Read now moves for summary judgment on all counts on
the grounds that: (1) as an employee of the State of Hawaii
Department of Public Safety (“DPS”) at all times relevant to this
case, he may not be sued in his official capacity under § 1983;
(2) he is entitled to qualified immunity with respect to federal
claims against him in his individual capacity; (3) the state tort
claims against him in his official capacity cannot proceed
because the state has not waived its sovereign immunity; and (4)
Torres does not plead a cognizable negligence claim.
See Def.’s
Mot. for Summ. J., ECF No. 12 (“Motion”).
The court grants Read’s motion for summary judgment on
Torres’s federal claims and remands all of Torres’s state-law
claims to state court.
II.
BACKGROUND FACTS.
This case involves a change in the way DPS calculated
an inmate’s “maximum term release date” (“MTRD”).
DPS says that
the change was a correction consistent with a state statute, and
that prior calculations had been erroneous.
The change involved
treating sentences imposed on an individual at different times as
running consecutively, although DPS had previously assumed they
ran concurrently.
The change therefore resulted in longer
custody periods for some inmates.
Torres is one of the inmates affected by the change.
The part of Torres’s life relevant to the present
motion begins on March 11, 1991, when Torres was sentenced to ten
years in prison on each of two counts of burglary in the first
degree before the Circuit Court of the First Circuit, State of
Hawaii.
See Judgment in Cr. No. 90-0399, ECF No. 13-2 (“First
Judgment”).
The First Judgment provided that the sentences on
both counts were “to be served concurrent with each other and
concurrent to any other sentence defendant is serving.”
2
Id.
In a separate state case, Torres was sentenced to
probation for a separate burglary and three sexual abuse counts.

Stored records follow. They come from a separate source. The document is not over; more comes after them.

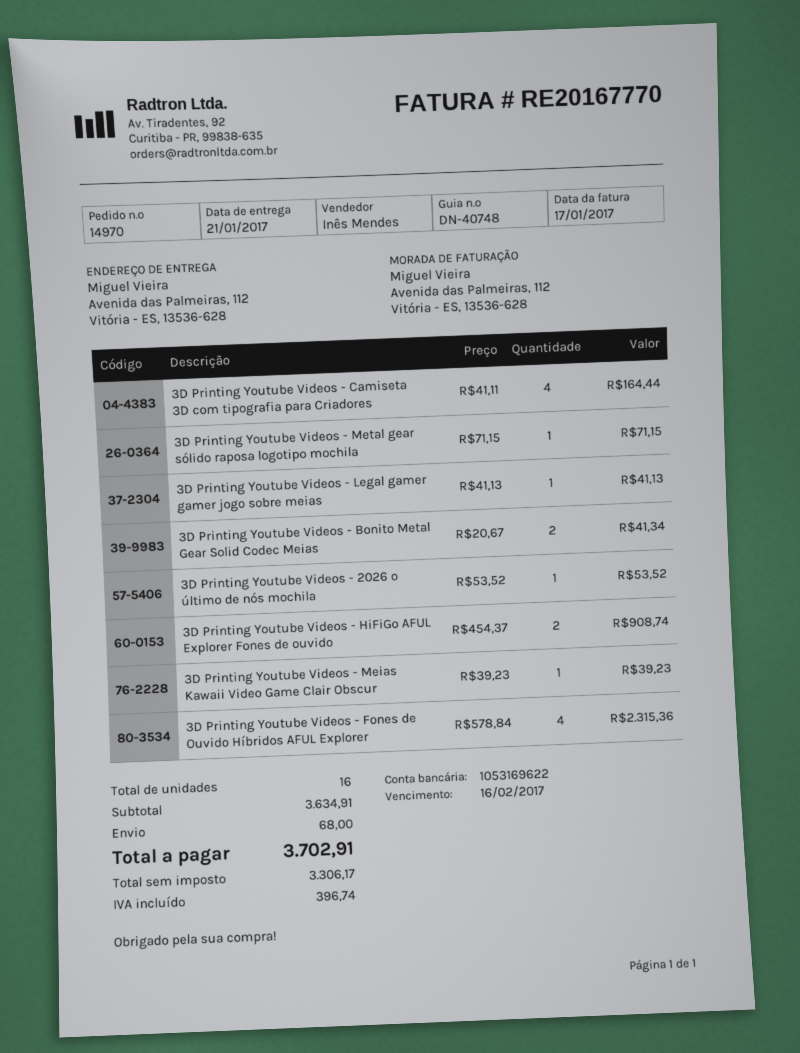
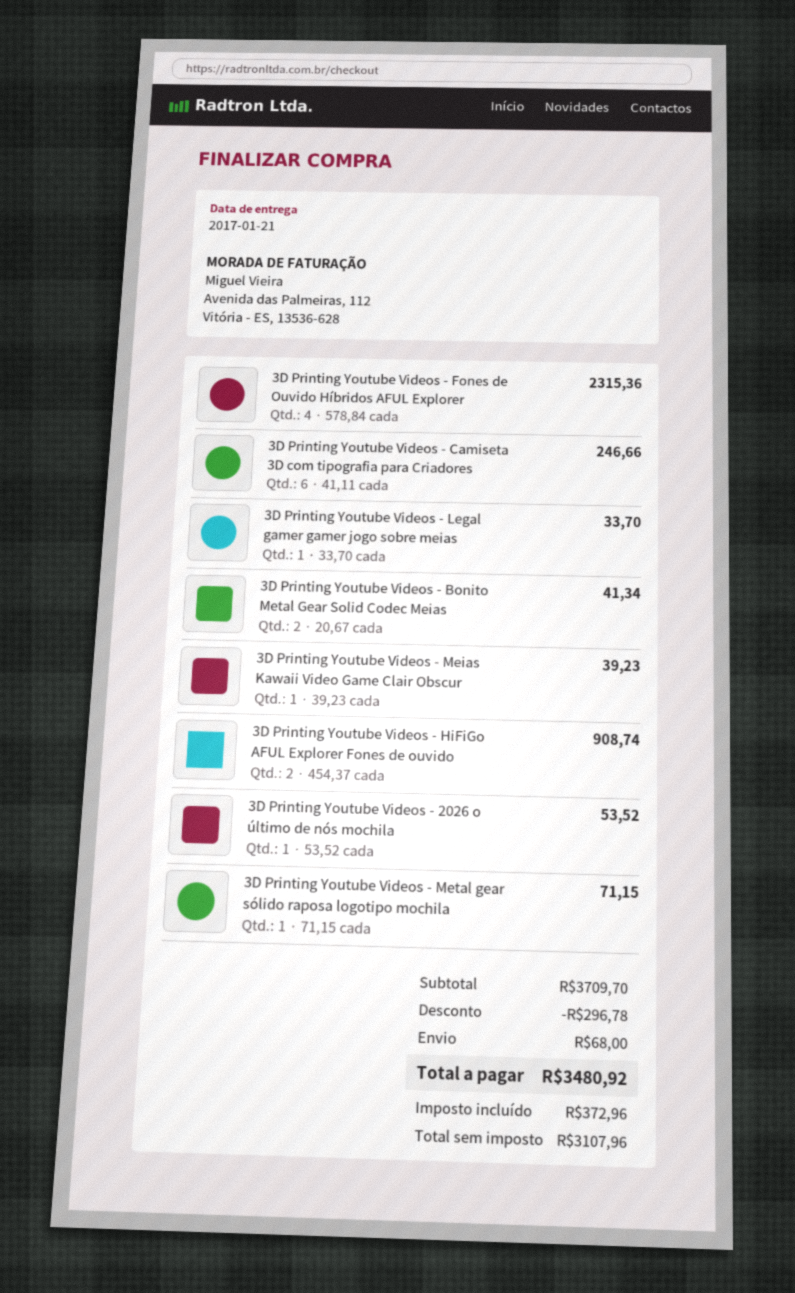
3D Printing Youtube Videos - Camiseta 3D com tipografia para Criadores: 4 x 41.11 = 164.44 -> 6 x 41.11 = 246.66
3D Printing Youtube Videos - Legal gamer gamer jogo sobre meias: 1 x 41.13 = 41.13 -> 1 x 33.70 = 33.70
subtotal: 3634.91 -> 3709.70
discount: none -> 296.78
net: 3306.17 -> 3107.96
tax: 396.74 -> 372.96
total: 3702.91 -> 3480.92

He violated the terms of his probation, leading the state court
to revoke probation and resentence him on May 17, 1991, to ten
years in prison for the burglary count and five years for each of
the sexual abuse counts, “with credit for time served.”
See
Judgment in Cr. No. 86-0994, ECF No. 13-3 (“Second Judgment”).
The Second Judgment provided that, “Said sentence is to be served
concurrently as to each Count.”
Id.
On April 23, 2000, the Hawaii Paroling Authority
released Torres from prison based on what it now says was an
incorrect calculation of his MTRD.
Decl. of Nettie Simmons
(“Simmons Decl.”) ¶ 4, ECF 12-2; see also Dep’t of Corrections
Offense Data Sheet, ECF No. 13-4.
The DPS explains, “Prior to January 1, 2005, the
Department of Public Safety had a practice of treating all
sentences imposed at different times as running concurrent to
each other, unless the judgment stated they were to run
consecutively.”
Simmons Decl. ¶ 14, ECF No. 12-2.
“This
practice did not comply with HRS § 706-668.5, as it existed at
the time.”
Id.
At the time, Section 706-668.5 said, “Multiple
terms of imprisonment imposed at different times run
consecutively unless the court orders that the terms run
concurrently.”
On January 1, 2005, “a new written policy became
3
effective which required that sentences imposed at different
times shall be treated as running consecutively to any other
sentence being served by the defendant, unless the judgment
stated they were to run concurrently.”
Simmons Decl. ¶ 15.
Torres did not remain free for very long after his
release in 2000.
Torres was sentenced on November 27, 2002, to
ten years in prison for each of three burglary counts, ten years
for kidnapping, and five years for unauthorized control of a
propelled vehicle.
See Judgment in Cr. No. 01-1-0548, ECF No.
13-5 (“Third Judgment”).
The Third Judgment provided for those
prison terms “to run concurrently with other.”
Id.
On October 19, 2009, Torres’s MTRD was calculated as
March 5, 2011.
9/19/09 Sentence Computation Form, ECF No. 13-6.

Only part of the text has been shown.